I would like to end this Introduction with a brief note on Theophrastus and his works on plants. The relative lack of scholarly engagement with these works is due not only to their nature (they are perceived as written in a dry and technical style with little or no regard for philosophy) but also to a certain idea of Theophrastus. While Aristotle is considered an audacious and ground-breaking philosopher, Theophrastus is often regarded as a thinker of limited or even no depth.Footnote 24 On this view, Theophrastus is not an original thinker; rather, he is a loyal collaborator and a continuator of Aristotle’s research project. This is a project that Theophrastus would have found already delineated and to which he would have contributed his works on plants as well as a few additional essays on natural philosophy. This view is not only widespread; it is also quite old. It has prompted a distinctive approach to Theophrastus’s writings that is best exemplified in the Aldine edition of Aristotle (the editio princeps of Aristotle). In this edition, a few works by Theophrastus, including his extant writings on plants and his short work known with the slightly misleading title Metaphysics, are printed as a complement to Aristotle’s works.Footnote 25
I cannot rule out this scenario.

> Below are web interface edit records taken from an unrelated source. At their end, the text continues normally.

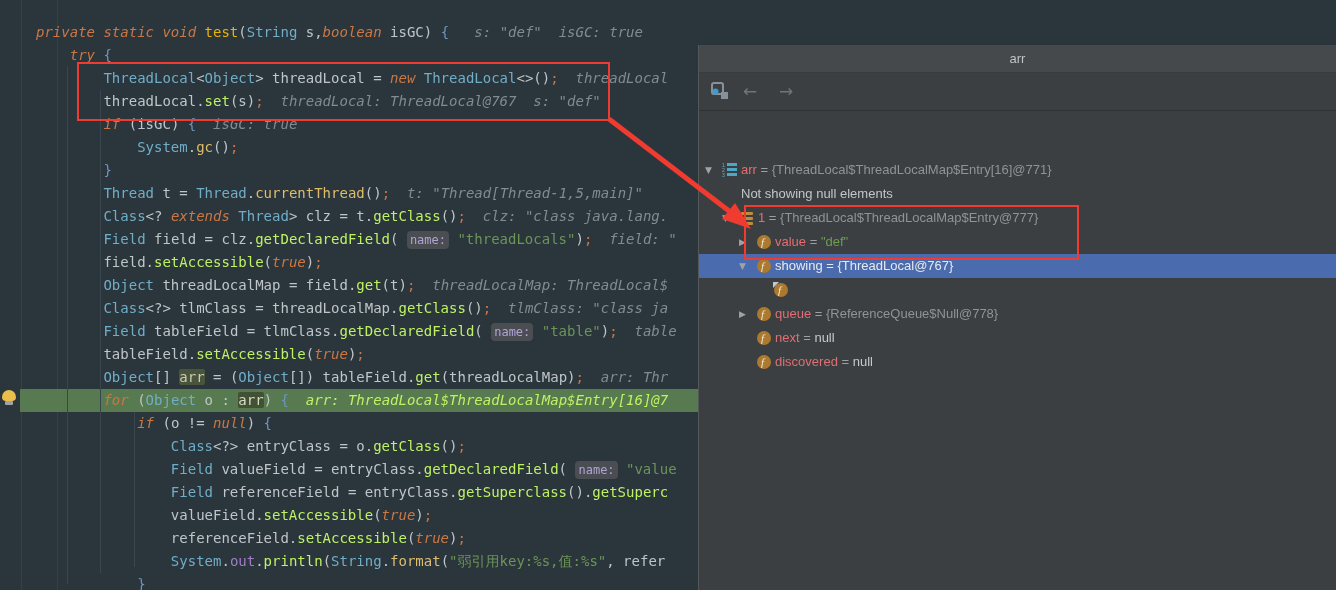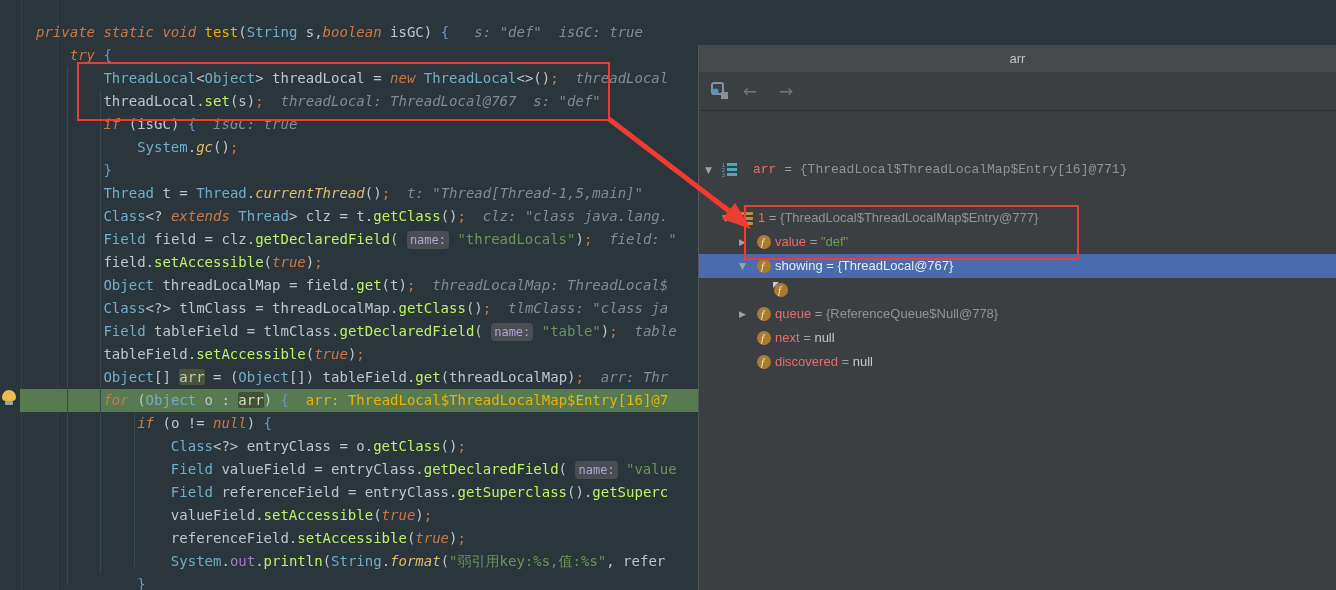--- a/index.html
+++ b/index.html
@@ -11,26 +11,26 @@
   .indent-guide{position:absolute;width:1px;background:#3A464E;}
   .exec-band{position:absolute;left:20px;width:679px;height:23px;background:#587A50;}
   .code{position:absolute;left:36px;top:21px;white-space:pre;font-size:14px;line-height:23px;color:#BFC5C9;}
   .code-line{height:23px;}
   .tk-k{color:#CB7744;font-style:italic;}
   .tk-sc{color:#CB7744;}
   .tk-d{color:#eab308;}
   .tk-t{color:#70AEC8;}
   .tk-v{color:#BFC5C9;}
   .tk-m{color:#bef264;}
-  .tk-mi{color:#DFBD6D;font-style:italic;}
+  .tk-mi{color:#DFBD6D;}
   .tk-p{color:#A27DC4;}
   .tk-s{color:#6C9459;}
   .tk-br{color:#6E94BE;}
   .tk-h{color:#818B91;font-style:italic;}
-  .tk-hg{color:#eab308;}
+  .tk-hg{color:#bef264;font-style:italic;}
   .tk-chip{background:#4A4E52;color:#B1A3D3;border-radius:4px;padding:2px 3px;font-size:12px;font-style:normal;}
   .tk-hlA{background:#49543B;border-radius:2px;color:#C8CDB4;}
   .tk-hlB{background:#42503406;background:#425034;border-radius:2px;color:#D5DBC4;}
   .bulb{position:absolute;left:2px;width:14px;height:11px;background:#E9BE4B;border-radius:7px 7px 4px 4px;}
   .bulb:after{content:"";position:absolute;left:3px;top:11px;width:8px;height:4px;background:#9DA3A6;border-radius:1px;}
   
   .panel{position:absolute;left:699px;top:45px;width:637px;height:545px;background:#3C3F41;
          box-shadow:-1px 0 0 #54585A;font-family:"Liberation Sans",sans-serif;}
   .panel-title{height:27px;background:#46494B;border-bottom:1px solid #393C3E;color:#BFC3C5;
                font-size:13px;text-align:center;line-height:27px;}
@@ -84,21 +84,24 @@
         <div class="tree-row" style="top: 48px;">
           <span class="chev" style="left: 6px;">▼</span>
           <span class="node-ic" style="left: 23px;"><svg width="16" height="16" viewBox="0 0 16 16">
               <text x="0" y="5" font-size="5" fill="#57B4D0" font-family="sans-serif">1</text>
               <rect x="5" y="1" width="10" height="3" fill="#4BA7C6"></rect>
               <text x="0" y="10" font-size="5" fill="#57B4D0" font-family="sans-serif">2</text>
               <rect x="5" y="6" width="10" height="3" fill="#4BA7C6"></rect>
               <text x="0" y="15" font-size="5" fill="#57B4D0" font-family="sans-serif">3</text>
               <rect x="5" y="11" width="10" height="3" fill="#4BA7C6"></rect>
             </svg></span>
-          <span class="lbl" style="left: 54px; font-family: Liberation Mono, monospace;"><span class="nm">arr</span><span class="eq"> = </span><span class="val-ref">{ThreadLocal$ThreadLocalMap$Entry[16]@771}</span></span>
+          <span class="lbl" style="left: 42px;"><span class="nm">arr</span><span class="eq"> = </span><span class="val-ref">{ThreadLocal$ThreadLocalMap$Entry[16]@771}</span></span>
+        </div>
+        <div class="tree-row" style="top: 72px;">
+          <span class="lbl" style="left: 42px;"><span class="plain-txt">Not showing null elements</span></span>
         </div>
         <div class="tree-row" style="top: 96px;">
           <span class="chev" style="left: 23px;">▼</span>
           <span class="node-ic" style="left: 40px;"><svg width="16" height="16" viewBox="0 0 16 16">
               <rect x="2" y="2" width="12" height="3" rx="1" fill="#BE8C3B"></rect>
               <rect x="2" y="7" width="12" height="3" rx="1" fill="#BE8C3B"></rect>
               <rect x="2" y="12" width="12" height="3" rx="1" fill="#BE8C3B"></rect>
             </svg></span>
           <span class="lbl" style="left: 59px;"><span class="nm">1</span><span class="eq"> = </span><span class="val-ref">{ThreadLocal$ThreadLocalMap$Entry@777}</span></span>
         </div>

In other words, I cannot exclude that Theophrastus completed an explanatory project left unfinished by Aristotle, who was also the owner of that project. However, I tend to give considerably more credit to Theophrastus – not only as a thinker but also as a scientific writer. I consider his writings on plants a tremendous achievement. More to the point: I consider them an achievement second to none. In my view, they deserve the same level of attention we give to Aristotle’s writings on animals. When we look at these writings as contributing to a single project to which Aristotle and Theophrastus contributed, the alternative between original thinker and loyal pupil is far from compelling. Theophrastus worked within a research program that went back to Aristotle; however, he adopted this project not as a pupil following in the footsteps of his master but rather as an intelligent and equal collaborator fully aware of the complexity, and indeed flexibility, of that project.